## What to work on:
Copy the lines of the data below exactly, starting at the first and stopping after the line that contains "[513,53,937,72] [513,80,767,99] We"; include no pictures.

## Data in this exercise:
☆ ☆ ☆ ☆

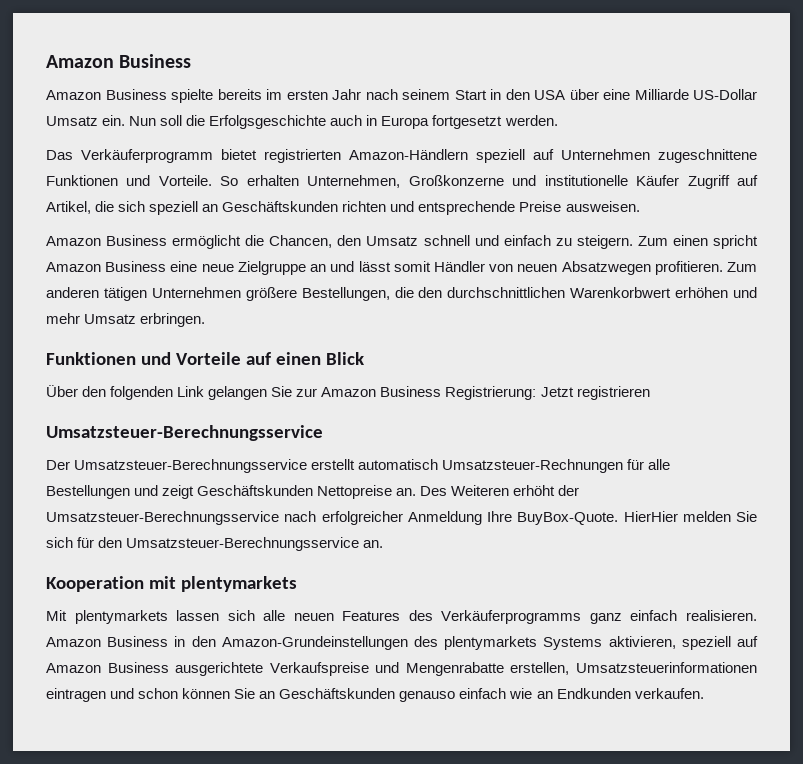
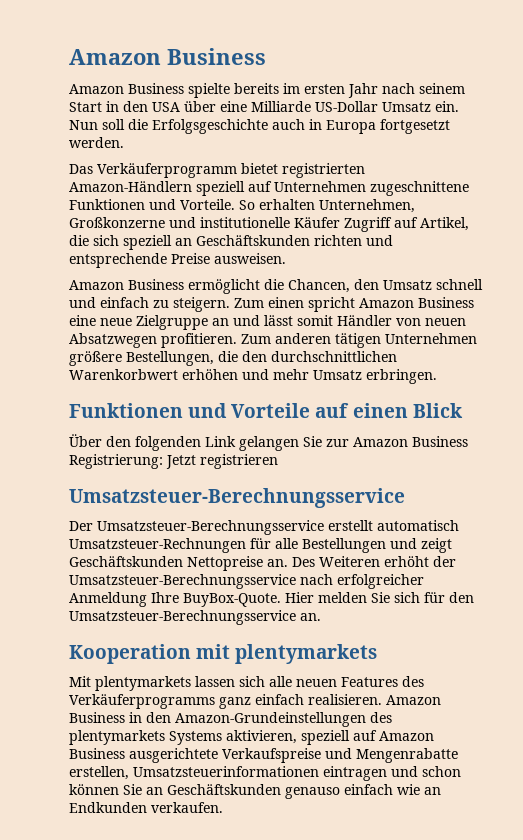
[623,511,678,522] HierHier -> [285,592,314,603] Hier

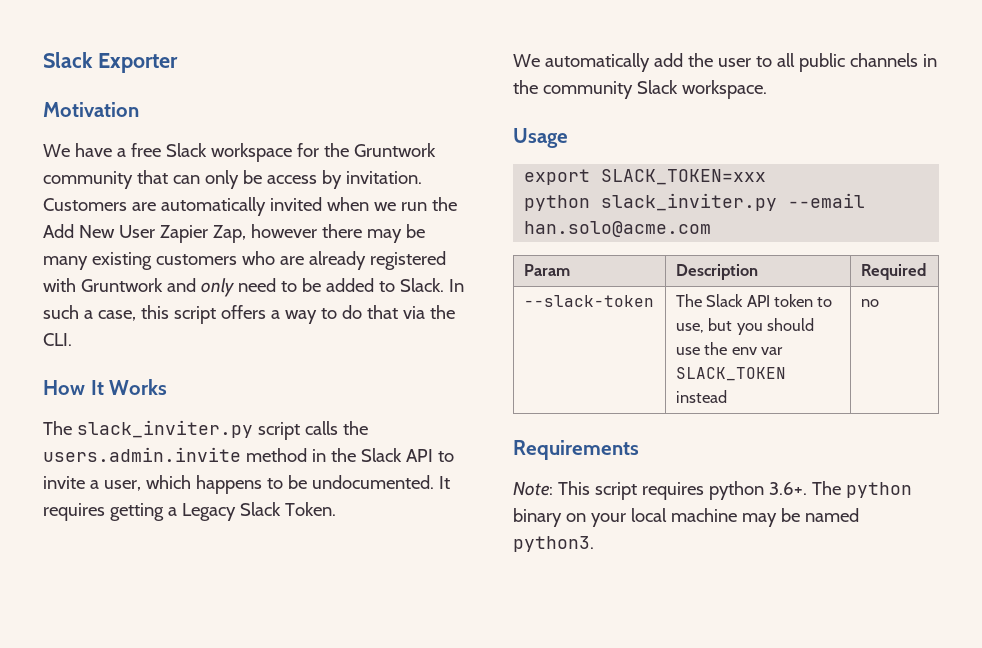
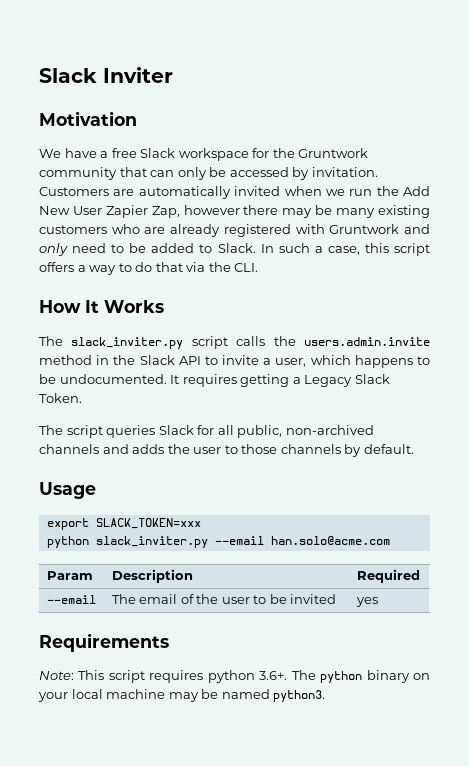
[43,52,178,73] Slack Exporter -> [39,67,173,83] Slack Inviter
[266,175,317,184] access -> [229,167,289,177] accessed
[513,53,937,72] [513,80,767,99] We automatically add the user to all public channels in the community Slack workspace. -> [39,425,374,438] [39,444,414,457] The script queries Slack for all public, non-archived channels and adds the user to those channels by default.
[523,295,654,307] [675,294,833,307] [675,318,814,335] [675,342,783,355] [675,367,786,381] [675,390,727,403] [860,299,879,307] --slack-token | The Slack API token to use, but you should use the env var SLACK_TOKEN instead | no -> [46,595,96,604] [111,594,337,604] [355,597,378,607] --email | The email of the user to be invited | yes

☆ ☆ ☆ ☆

## Response area:
[623,511,678,522] HierHier -> [285,592,314,603] Hier

[43,52,178,73] Slack Exporter -> [39,67,173,83] Slack Inviter
[266,175,317,184] access -> [229,167,289,177] accessed
[513,53,937,72] [513,80,767,99] We automatically add the user to all public channels in the community Slack workspace. -> [39,425,374,438] [39,444,414,457] The script queries Slack for all public, non-archived channels and adds the user to those channels by default.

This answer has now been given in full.